# [INSTRUCTIONS FOR THE TASK]
Among the entries below, extract exactly the lines that run from the one with "bold; font-size: 15px;" through the one with "70px; top: 672px;", both ends included.

Web document revisions:
↓

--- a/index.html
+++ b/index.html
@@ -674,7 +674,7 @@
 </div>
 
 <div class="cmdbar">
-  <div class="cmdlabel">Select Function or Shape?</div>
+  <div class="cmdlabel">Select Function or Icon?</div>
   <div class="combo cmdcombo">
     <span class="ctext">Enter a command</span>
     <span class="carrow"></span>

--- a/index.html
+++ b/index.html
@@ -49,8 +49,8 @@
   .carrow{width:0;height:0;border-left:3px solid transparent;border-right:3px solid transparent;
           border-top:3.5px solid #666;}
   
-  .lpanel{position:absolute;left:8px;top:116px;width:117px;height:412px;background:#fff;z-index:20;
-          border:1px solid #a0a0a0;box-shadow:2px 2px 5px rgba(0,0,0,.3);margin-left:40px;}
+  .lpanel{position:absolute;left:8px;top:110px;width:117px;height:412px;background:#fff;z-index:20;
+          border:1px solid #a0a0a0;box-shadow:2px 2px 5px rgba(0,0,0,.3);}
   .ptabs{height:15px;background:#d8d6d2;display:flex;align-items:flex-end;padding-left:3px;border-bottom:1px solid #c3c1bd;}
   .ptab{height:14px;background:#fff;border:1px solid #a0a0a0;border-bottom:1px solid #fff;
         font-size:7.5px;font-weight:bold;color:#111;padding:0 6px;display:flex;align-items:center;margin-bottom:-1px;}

↑
↓

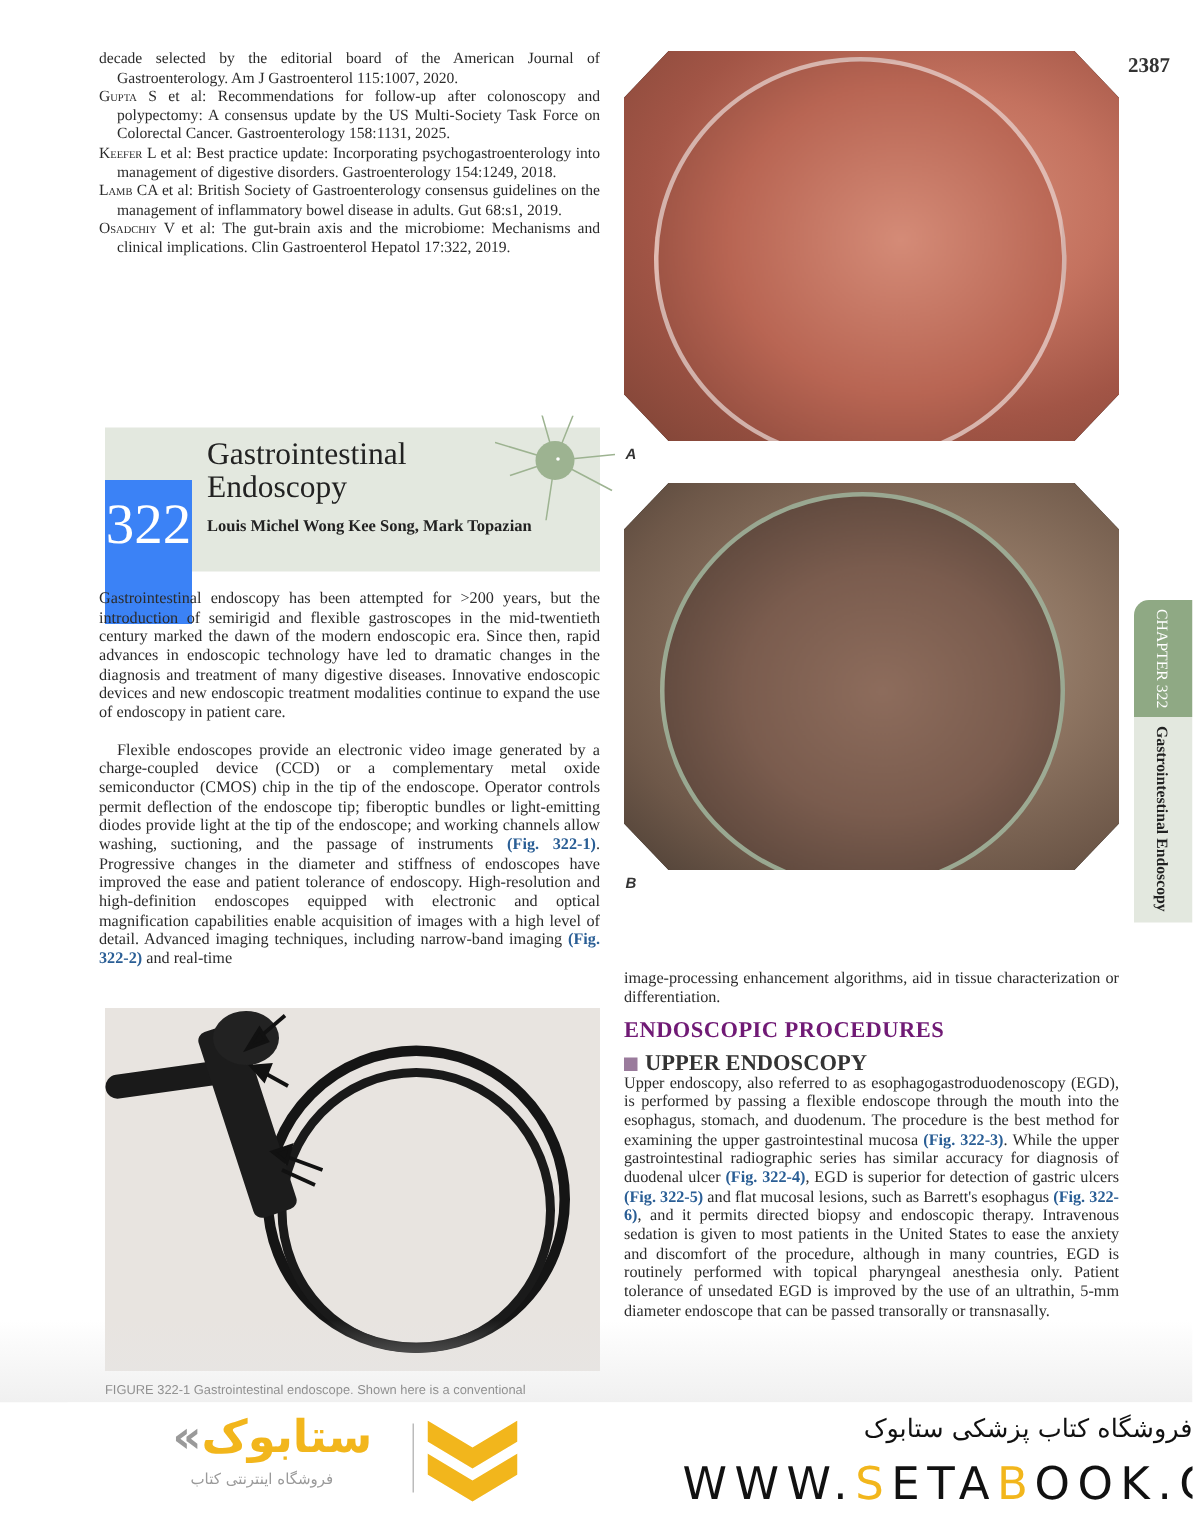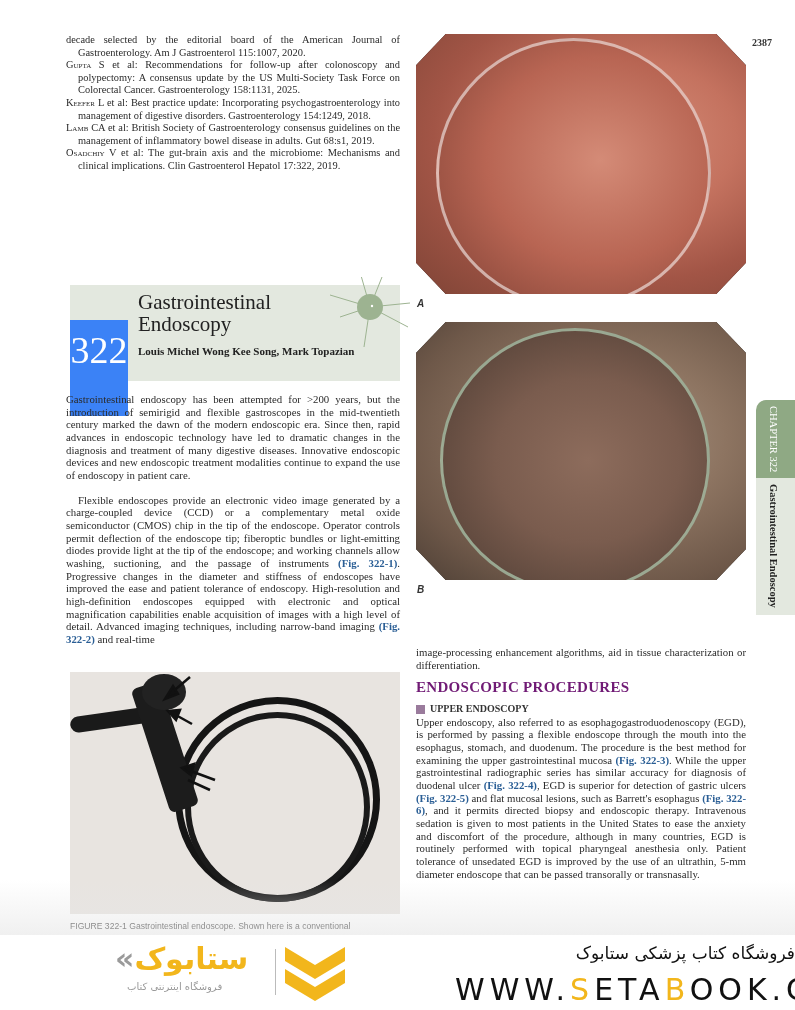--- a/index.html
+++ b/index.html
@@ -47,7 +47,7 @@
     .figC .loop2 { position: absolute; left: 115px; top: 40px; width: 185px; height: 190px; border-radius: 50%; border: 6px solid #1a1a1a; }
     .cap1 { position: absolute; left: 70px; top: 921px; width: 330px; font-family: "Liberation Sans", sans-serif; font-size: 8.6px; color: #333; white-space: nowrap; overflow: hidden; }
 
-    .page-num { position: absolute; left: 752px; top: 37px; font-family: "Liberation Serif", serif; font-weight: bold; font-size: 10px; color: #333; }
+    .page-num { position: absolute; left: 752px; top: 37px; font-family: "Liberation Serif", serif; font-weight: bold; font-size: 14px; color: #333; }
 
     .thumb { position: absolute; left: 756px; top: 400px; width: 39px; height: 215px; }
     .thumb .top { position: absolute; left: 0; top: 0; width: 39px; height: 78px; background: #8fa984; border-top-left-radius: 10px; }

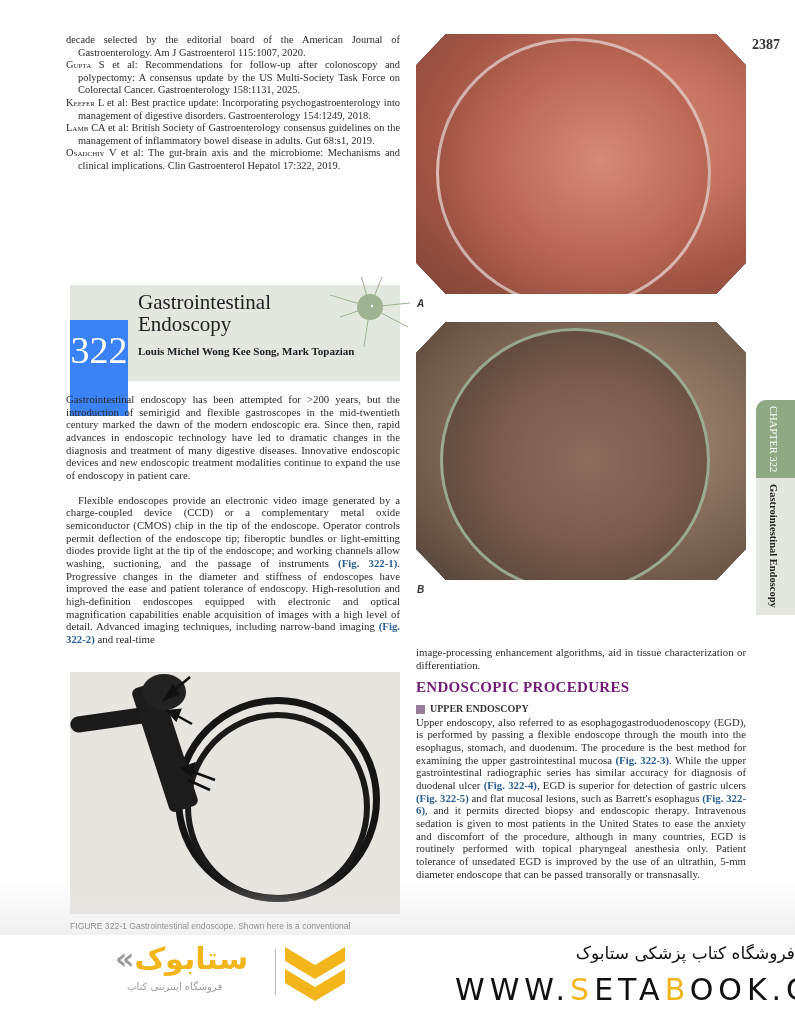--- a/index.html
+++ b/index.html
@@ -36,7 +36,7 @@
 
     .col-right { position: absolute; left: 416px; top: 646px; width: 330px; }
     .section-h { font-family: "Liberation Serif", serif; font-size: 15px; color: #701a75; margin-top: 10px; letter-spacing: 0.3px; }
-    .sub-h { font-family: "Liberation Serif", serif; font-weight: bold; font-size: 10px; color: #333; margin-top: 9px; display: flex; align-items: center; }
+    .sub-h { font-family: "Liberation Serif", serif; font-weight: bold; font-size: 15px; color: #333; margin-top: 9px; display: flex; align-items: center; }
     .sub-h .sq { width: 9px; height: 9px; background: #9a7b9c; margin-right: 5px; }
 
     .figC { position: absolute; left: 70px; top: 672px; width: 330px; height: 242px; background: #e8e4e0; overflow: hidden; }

↑

# [REPLY TO THE TASK]
+    .sub-h { font-family: "Liberation Serif", serif; font-weight: bold; font-size: 15px; color: #333; margin-top: 9px; display: flex; align-items: center; }
     .sub-h .sq { width: 9px; height: 9px; background: #9a7b9c; margin-right: 5px; }
 
     .figC { position: absolute; left: 70px; top: 672px; width: 330px; height: 242px; background: #e8e4e0; overflow: hidden; }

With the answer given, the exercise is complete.